La FAGE a depuis longtemps ciblé ces autres priorités :

  • Pour permettre et favoriser le développement du projet personnel de l’étudiant et ainsi lutter contre toute forme de ségrégation : l’orientation ;
  • Pour garantir l’égalité des droits dans l’enseignement supérieur : les aides sociales ;
  • Pour permettre aux étudiants l’accès à un logement à tarification sociale et s’adapter aux rythmes vie étudiante et à la mobilité étudiante : le logement ;
  • Pour révolutionner les méthodes d’apprentissage en faisant de l’étudiant un acteur de sa formation : la pédagogie ;
  • Pour garantir et favoriser la démocratisation de l’accès à l'enseignement supérieur : l'accessibilité.

Autant de sujets prioritaires qui n’auront pas retenu l’attention du Président de la République à l’occasion de ses vœux à la jeunesse.

Enfin, François Hollande a évoqué le service civique et son évolution. La FAGE se félicite qu’il n’ait à aucun moment été mention d’une obligation, qui serait néfaste et contre-productive. Le Président de la République a annoncé vouloir atteindre le seuil de 350 000 volontaires d’ici trois ans, notamment en amenant les moyens consacrés à hauteur d’un milliard d’euros sur la même durée. La FAGE ne peut que saluer cette volonté, mais reste prudente et attentive. En Janvier 2015 déjà, François Hollande annonçait l’universalisation du service civique, avec une montée en charge à 150 000 volontaires en un 2015. Un an plus tard le compte n’y est pas, faute de moyens.

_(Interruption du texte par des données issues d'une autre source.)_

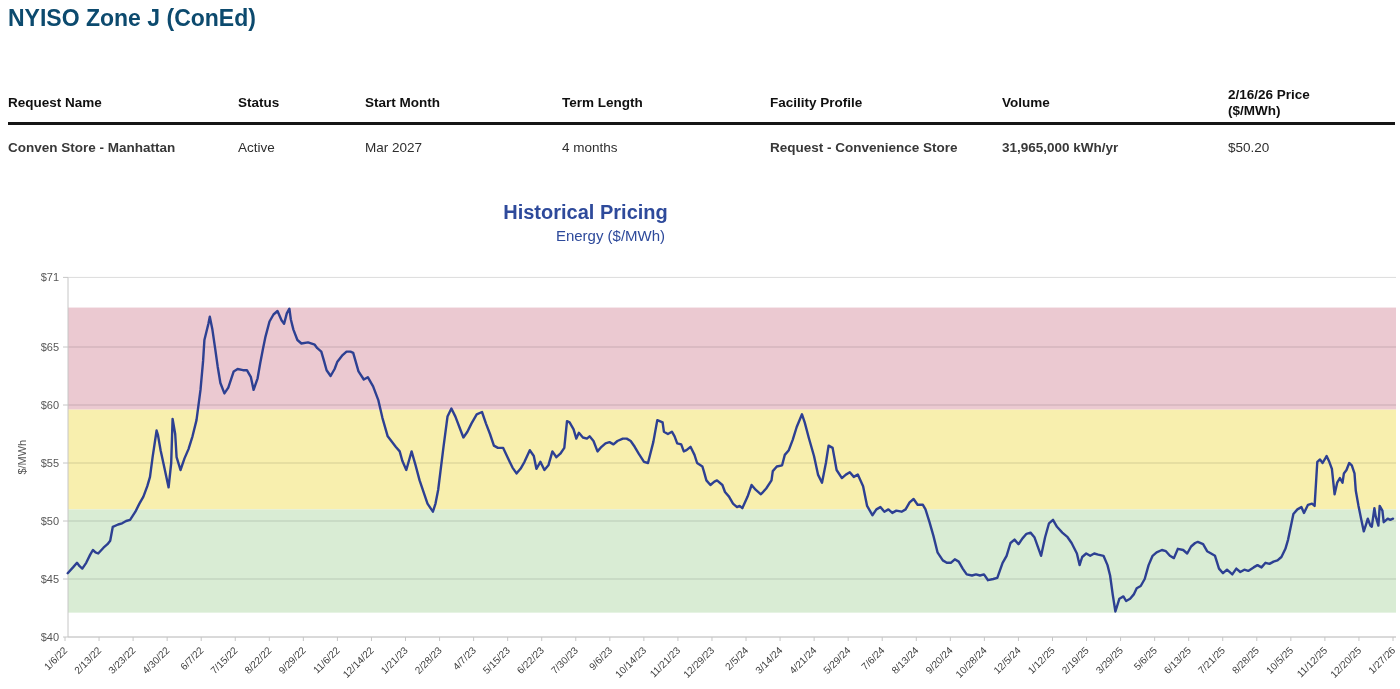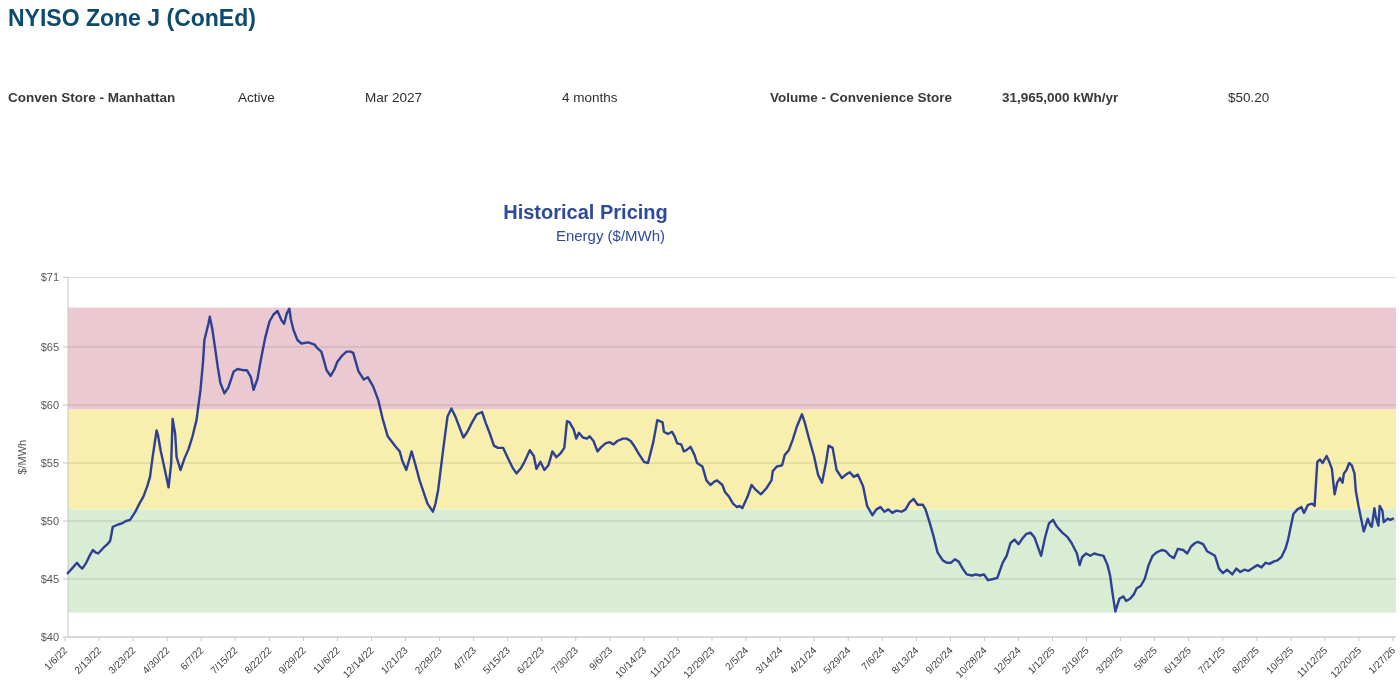--- a/index.html
+++ b/index.html
@@ -13,45 +13,57 @@
   .req-table{position:absolute;left:8px;top:84px;width:1387px;}
   .thead,.trow{
     display:grid;
     grid-template-columns:230px 127px 197px 208px 232px 226px 1fr;
     column-gap:0;
   }
   .thead{
     align-items:center;min-height:38px;border-bottom:3px solid #151515;
     font-weight:bold;font-size:13.5px;color:#101010;line-height:1.15;
   }
-  .trow{padding-top:6px;font-size:13.5px;color:#2e2e2e;}
+  .trow{padding-top:15px;font-size:13.5px;color:#2e2e2e;}
   .cell{padding-right:10px;}
   .b{font-weight:bold;color:#383838;}
   .chart-title{
     position:absolute;top:201px;left:0;width:1171px;text-align:center;
     font-size:20px;font-weight:bold;color:#2e4a9b;
   }
   .chart-subtitle{
     position:absolute;top:227px;left:0;width:1221px;text-align:center;
     font-size:15px;color:#2e4a9b;
   }
   .chart-svg{position:absolute;top:262px;left:0;}
 </style>
 </head>
 <body>
 
 <div class="page-title">NYISO Zone J (ConEd)</div>
 
 <div class="req-table">
+  <div class="thead">
+    <div class="cell">Request Name</div>
+    <div class="cell">Status</div>
+    <div class="cell">Start Month</div>
+    <div class="cell">Term Length</div>
+    <div class="cell">Facility Profile</div>
+    <div class="cell">Volume</div>
+    <div class="cell">
+      <span>2/16/26 Price</span><br>
+      <span>($/MWh)</span>
+    </div>
+  </div>
   <div class="trow">
     <div class="cell b">Conven Store - Manhattan</div>
     <div class="cell">Active</div>
     <div class="cell">Mar 2027</div>
     <div class="cell">4 months</div>
-    <div class="cell b">Volume - Convenience Store</div>
+    <div class="cell b">Request - Convenience Store</div>
     <div class="cell b">31,965,000 kWh/yr</div>
     <div class="cell">$50.20</div>
   </div>
 </div>
 
 <div class="chart-title">Historical Pricing</div>
 <div class="chart-subtitle">Energy ($/MWh)</div>
 
 <svg class="chart-svg" width="1400" height="427" viewBox="0 0 1400 427">
     <g>

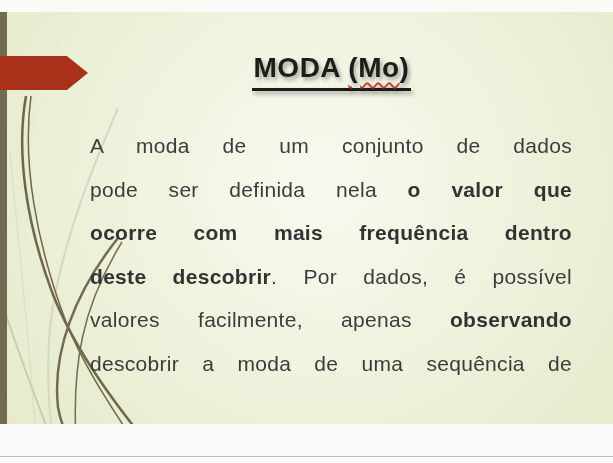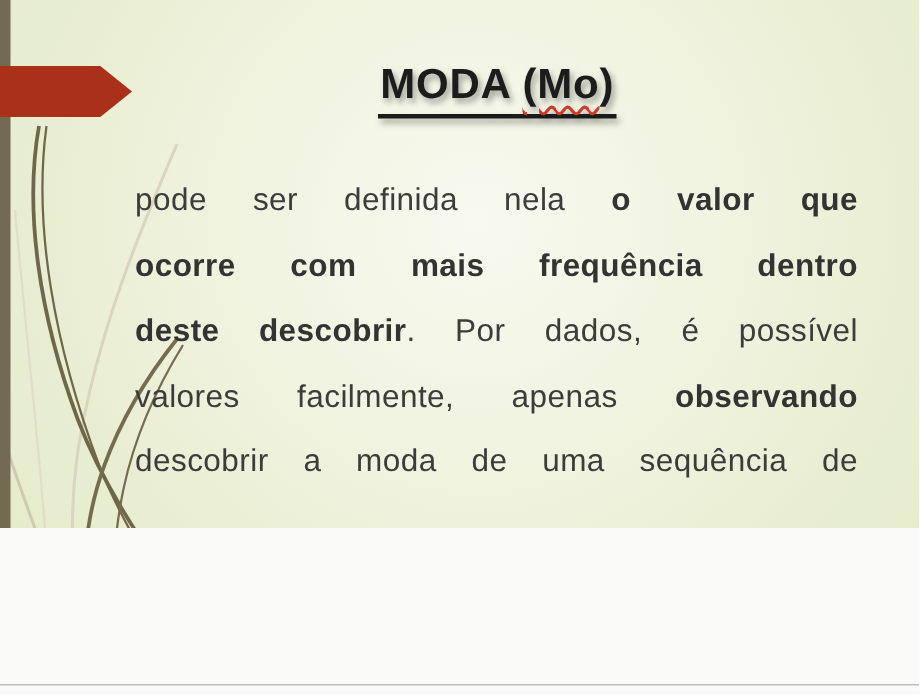--- a/index.html
+++ b/index.html
@@ -10,23 +10,23 @@
   .stage {
     position: relative;
     width: 613px;
     height: 463px;
     overflow: hidden;
     background: #fafaf8;
   }
   
   .slide {
     position: absolute;
-    left: 0; top: 0;
+    left: 0; top: 12px;
     width: 613px;
-    height: 352px;
+    height: 412px;
     background: radial-gradient(circle at 52% 42%, #f8f9f0 0%, #f0f3de 45%, #e9eed3 75%, #e5ecca 100%);
     overflow: hidden;
   }
   
   .left-bar {
     position: absolute;
     left: 0; top: 0;
     width: 7px;
     height: 456px;
     background: #736b51;
@@ -122,20 +122,21 @@
 
     <div class="left-bar"></div>
 
     <div class="arrow"></div>
 
     <div class="title-wrap">
       <span class="title-inner"><span>MODA </span><span class="misspelled">(Mo</span><span>)</span></span>
     </div>
 
     <div class="body-text">
+      <div class="tline"><span>A moda de um conjunto de dados</span><b></b><span></span></div>
       <div class="tline"><span>pode ser definida nela </span><b>o valor que</b><span></span></div>
       <div class="tline"><span></span><b>ocorre com mais frequência dentro</b><span></span></div>
       <div class="tline"><span></span><b>deste descobrir</b><span>. Por dados, é possível</span></div>
       <div class="tline"><span>valores facilmente, apenas </span><b>observando</b><span></span></div>
       <div class="tline"><span>descobrir a moda de uma sequência de</span><b></b><span></span></div>
     </div>
 
   </div>
 
   <div class="bottom-strip"></div>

La FAGE reste également attentive à ce que les futures missions qui seront proposées par les entreprises et services publics ne dénaturent pas le principe du service civique. Il est nécessaire d’en renforcer le cadrage et l’évaluation, ainsi que d’accompagner la montée en charge du nombre de missions par une augmentation annuelle des moyens. Il est aussi nécessaire d’engager de la volonté et des moyens dans la démocratisation du service civique afin de permettre plus de mixité sociale parmi les volontaires qu’il mobilise.

Pour la FAGE, la force du service civique est de permettre l’engagement de tous les jeunes en faveur d’une mission d’intérêt général. Cette universalité quant à la possibilité d’accéder au service civique a été réaffirmée par François Hollande et se base également sur l’indemnité perçue par le jeune qui lui permet de subvenir à ses besoins indépendamment de son origine sociale. Le service civique étant un engagement, il ne peut se confondre avec un emploi ce qui, nécessairement, se reflète dans le champ des missions proposées. Ainsi, la possibilité ouverte aux entreprises publiques d’accueillir des volontaires en service civique doit être strictement encadrée, le risque de substitution à des emplois étant alors exacerbé.

De plus, puisque le recrutement d’un volontaire en service civique se base sur la seule motivation, il est nécessaire d’accompagner les structures d’accueil afin que les dispositifs de formation et d’accompagnement des jeunes soient optimaux et permettent effectivement au jeune d’être acteur de sa mission.